By Adriana Mariella
The “wellness” industry, including everything from saltwater floats to cryotherapy treatments to ayurvedic retreats, is today worth over $4 trillion and growing. But wellness, if it’s doing its job right, would eventually eliminate the need for itself, having provided the increased sense of well-being and happiness it promises.
This paper argues that “wellness” is today’s code for “happiness,” positioned to consumers as a constant work-in-progress, a journey for which supplies must be bought yet fulfillment never achieved. The products seeing a boon right now aren’t accessories for a happy life, but tools to achieve one: yoga classes, crystals, and journals to track self-discovery or reduce buying unnecessary things (a journal that reads “Stop Buying Shit You Don’t Need” retails for $6.99).

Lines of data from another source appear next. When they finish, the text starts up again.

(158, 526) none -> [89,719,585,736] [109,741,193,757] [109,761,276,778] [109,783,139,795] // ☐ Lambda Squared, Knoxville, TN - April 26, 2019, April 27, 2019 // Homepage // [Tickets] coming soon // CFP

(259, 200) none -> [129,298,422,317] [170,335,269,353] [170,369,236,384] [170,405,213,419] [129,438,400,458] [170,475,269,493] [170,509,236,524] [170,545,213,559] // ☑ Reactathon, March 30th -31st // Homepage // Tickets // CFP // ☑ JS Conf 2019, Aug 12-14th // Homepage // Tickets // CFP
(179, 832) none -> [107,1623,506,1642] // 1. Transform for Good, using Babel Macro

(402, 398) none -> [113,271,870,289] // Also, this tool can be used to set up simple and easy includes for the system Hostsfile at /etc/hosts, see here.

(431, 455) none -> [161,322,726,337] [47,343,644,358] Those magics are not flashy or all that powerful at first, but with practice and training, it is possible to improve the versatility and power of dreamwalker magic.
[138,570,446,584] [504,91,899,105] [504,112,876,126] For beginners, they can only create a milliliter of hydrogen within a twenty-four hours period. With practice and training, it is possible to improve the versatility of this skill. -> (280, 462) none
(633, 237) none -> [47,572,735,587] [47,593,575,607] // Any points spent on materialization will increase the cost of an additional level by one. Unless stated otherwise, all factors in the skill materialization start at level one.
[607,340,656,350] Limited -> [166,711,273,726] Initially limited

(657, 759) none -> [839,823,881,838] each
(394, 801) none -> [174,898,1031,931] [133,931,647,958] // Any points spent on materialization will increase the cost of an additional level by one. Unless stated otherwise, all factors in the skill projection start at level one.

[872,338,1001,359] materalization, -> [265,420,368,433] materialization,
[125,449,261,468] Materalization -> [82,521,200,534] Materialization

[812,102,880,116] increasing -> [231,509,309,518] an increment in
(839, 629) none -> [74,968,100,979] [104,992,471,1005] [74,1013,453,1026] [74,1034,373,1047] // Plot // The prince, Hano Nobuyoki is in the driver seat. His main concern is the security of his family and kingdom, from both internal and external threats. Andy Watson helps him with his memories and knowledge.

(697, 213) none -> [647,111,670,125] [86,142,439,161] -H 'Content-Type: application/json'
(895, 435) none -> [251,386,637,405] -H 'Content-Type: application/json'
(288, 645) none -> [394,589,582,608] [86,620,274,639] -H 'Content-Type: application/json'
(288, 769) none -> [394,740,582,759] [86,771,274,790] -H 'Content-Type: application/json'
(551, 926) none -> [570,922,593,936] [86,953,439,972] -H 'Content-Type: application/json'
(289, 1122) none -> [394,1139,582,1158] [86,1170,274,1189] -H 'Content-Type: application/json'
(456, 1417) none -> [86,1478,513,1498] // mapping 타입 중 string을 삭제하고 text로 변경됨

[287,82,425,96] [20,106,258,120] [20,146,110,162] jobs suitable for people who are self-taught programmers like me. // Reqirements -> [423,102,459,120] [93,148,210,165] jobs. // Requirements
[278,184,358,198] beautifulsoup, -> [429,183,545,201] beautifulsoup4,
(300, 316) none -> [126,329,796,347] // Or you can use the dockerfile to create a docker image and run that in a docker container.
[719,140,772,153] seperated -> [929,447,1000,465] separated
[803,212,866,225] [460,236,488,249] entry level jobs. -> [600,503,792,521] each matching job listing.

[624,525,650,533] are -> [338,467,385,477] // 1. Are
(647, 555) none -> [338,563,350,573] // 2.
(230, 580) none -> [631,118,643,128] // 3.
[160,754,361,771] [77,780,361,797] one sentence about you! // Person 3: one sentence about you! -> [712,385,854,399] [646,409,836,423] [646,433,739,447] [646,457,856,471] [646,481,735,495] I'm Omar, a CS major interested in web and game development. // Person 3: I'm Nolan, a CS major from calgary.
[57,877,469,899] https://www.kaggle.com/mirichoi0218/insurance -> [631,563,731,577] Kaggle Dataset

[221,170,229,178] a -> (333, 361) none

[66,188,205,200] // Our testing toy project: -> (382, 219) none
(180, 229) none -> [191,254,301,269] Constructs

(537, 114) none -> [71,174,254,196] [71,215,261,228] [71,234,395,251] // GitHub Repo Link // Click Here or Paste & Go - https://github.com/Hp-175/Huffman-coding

Pioneered by the likes of Goop but quickly overcoming our culture, I argue that as Americans tire of happiness via relentless consumerism, its existence has simply taken on a new material form. At no point in our history have Americans been so attuned to their own frivolity, yet so apt to buy anything and everything they can to achieve a higher sense of well-being, purpose, and ultimately happiness.
To illustrate my point, I will show that advertising, consumer purchasing trends, new content series, and public figures have increasingly adopted the rhetoric of wellness, in which minimalism, spirituality, and “meaning,” are treated as vehicles for increased happiness and satisfaction.